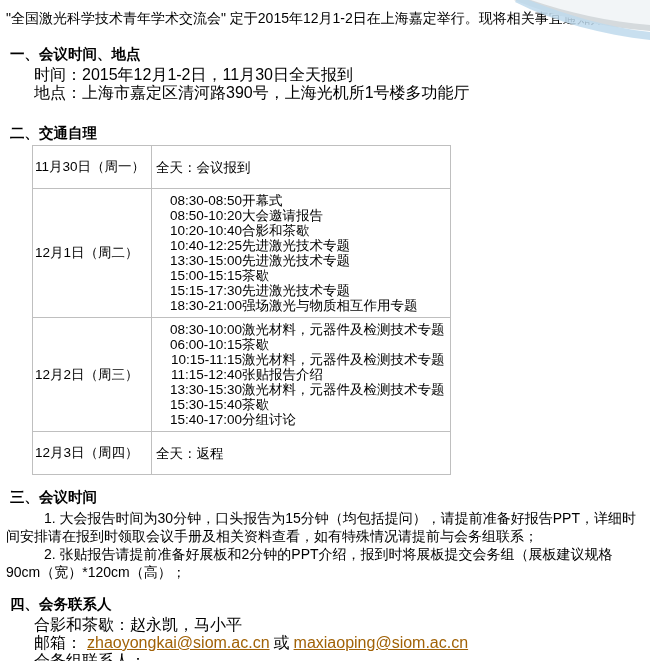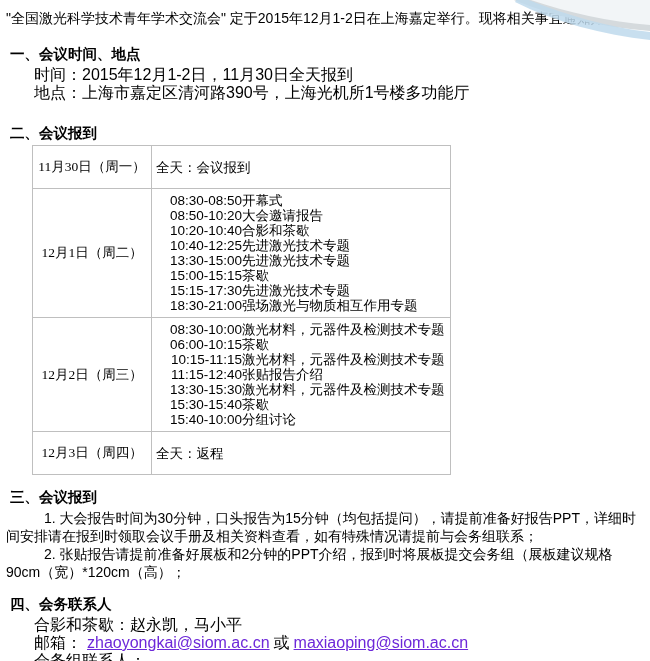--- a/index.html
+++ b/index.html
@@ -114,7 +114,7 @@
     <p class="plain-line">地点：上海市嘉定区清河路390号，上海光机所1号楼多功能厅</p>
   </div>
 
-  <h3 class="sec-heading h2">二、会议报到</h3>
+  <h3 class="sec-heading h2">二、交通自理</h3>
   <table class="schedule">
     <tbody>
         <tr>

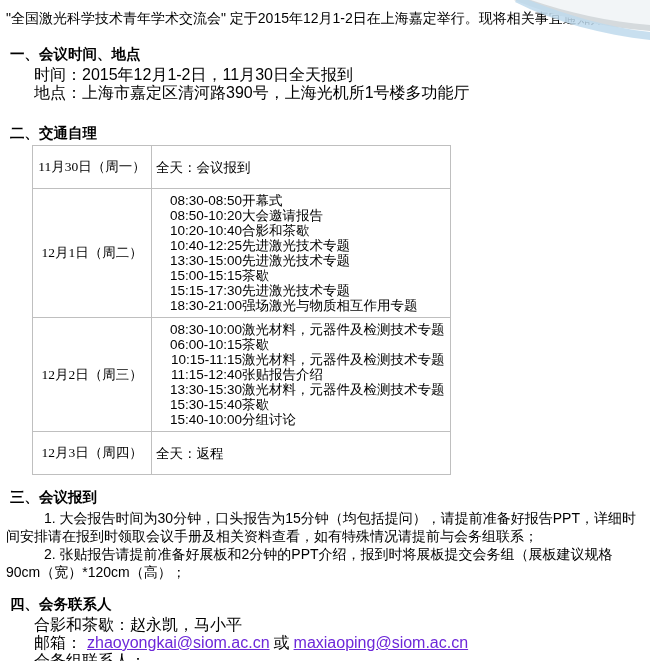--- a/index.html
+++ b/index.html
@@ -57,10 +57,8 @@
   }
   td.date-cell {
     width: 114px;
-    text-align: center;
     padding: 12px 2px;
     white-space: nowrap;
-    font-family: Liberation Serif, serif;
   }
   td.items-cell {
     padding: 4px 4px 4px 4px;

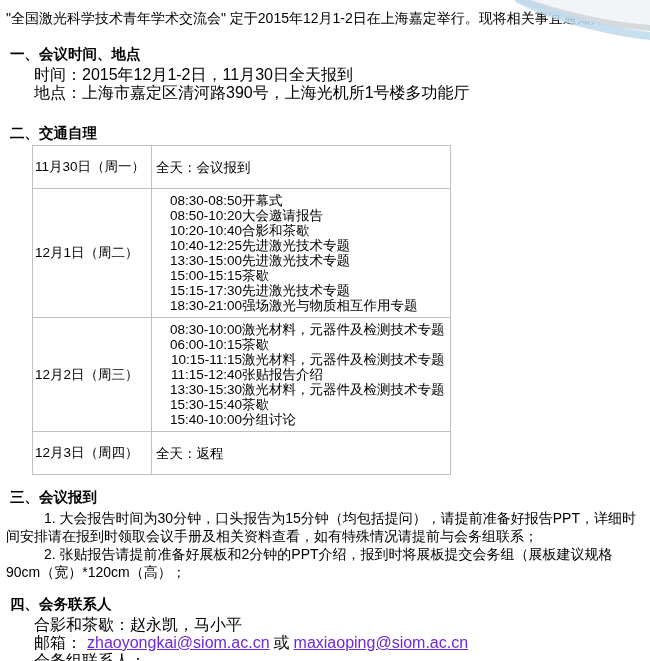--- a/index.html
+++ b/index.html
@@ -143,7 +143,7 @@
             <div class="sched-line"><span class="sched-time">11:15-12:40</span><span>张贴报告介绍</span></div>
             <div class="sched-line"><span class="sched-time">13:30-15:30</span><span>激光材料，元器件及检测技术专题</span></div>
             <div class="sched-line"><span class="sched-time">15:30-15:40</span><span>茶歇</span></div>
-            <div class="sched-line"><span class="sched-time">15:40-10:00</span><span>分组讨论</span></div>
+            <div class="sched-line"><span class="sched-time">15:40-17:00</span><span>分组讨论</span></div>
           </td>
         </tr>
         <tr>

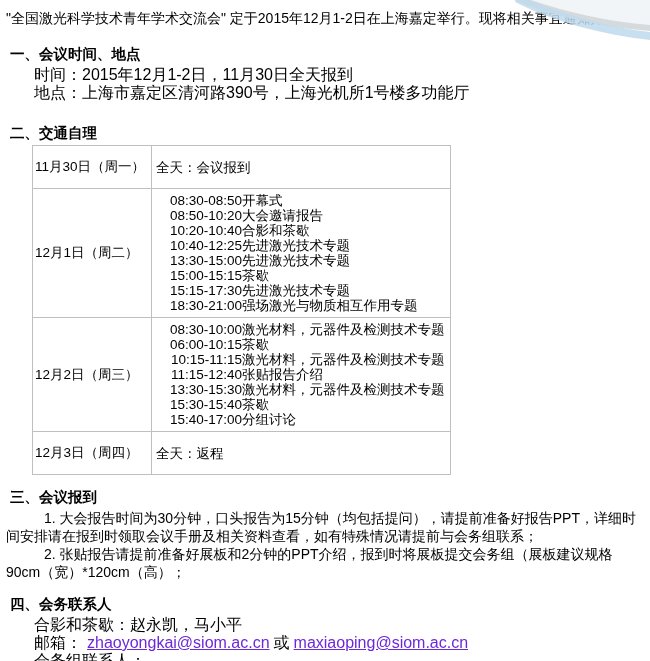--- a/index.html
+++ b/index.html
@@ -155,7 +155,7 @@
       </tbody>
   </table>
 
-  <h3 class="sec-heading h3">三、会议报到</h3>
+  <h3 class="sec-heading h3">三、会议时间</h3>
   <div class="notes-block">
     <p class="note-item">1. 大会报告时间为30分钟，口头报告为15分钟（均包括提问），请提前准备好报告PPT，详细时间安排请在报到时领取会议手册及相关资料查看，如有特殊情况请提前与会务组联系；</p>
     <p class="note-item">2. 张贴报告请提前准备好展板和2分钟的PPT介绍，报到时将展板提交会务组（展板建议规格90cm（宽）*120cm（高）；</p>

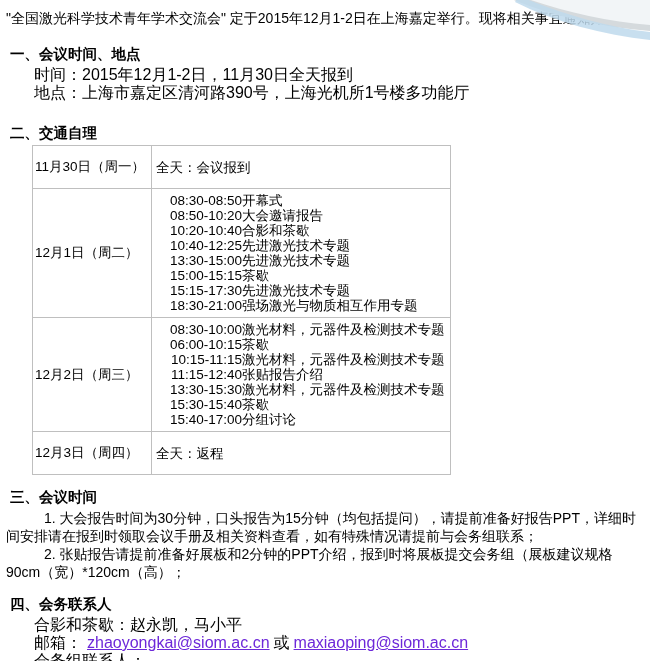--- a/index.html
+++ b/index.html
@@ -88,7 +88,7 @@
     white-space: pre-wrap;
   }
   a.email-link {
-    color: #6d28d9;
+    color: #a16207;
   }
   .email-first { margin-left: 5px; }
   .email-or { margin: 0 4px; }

Problem
Provide every line from the material that contains the word "heading".

Exercise answer
-  <h3 class="sec-heading h2">二、会议报到</h3>
+  <h3 class="sec-heading h2">二、交通自理</h3>
-  <h3 class="sec-heading h3">三、会议报到</h3>
+  <h3 class="sec-heading h3">三、会议时间</h3>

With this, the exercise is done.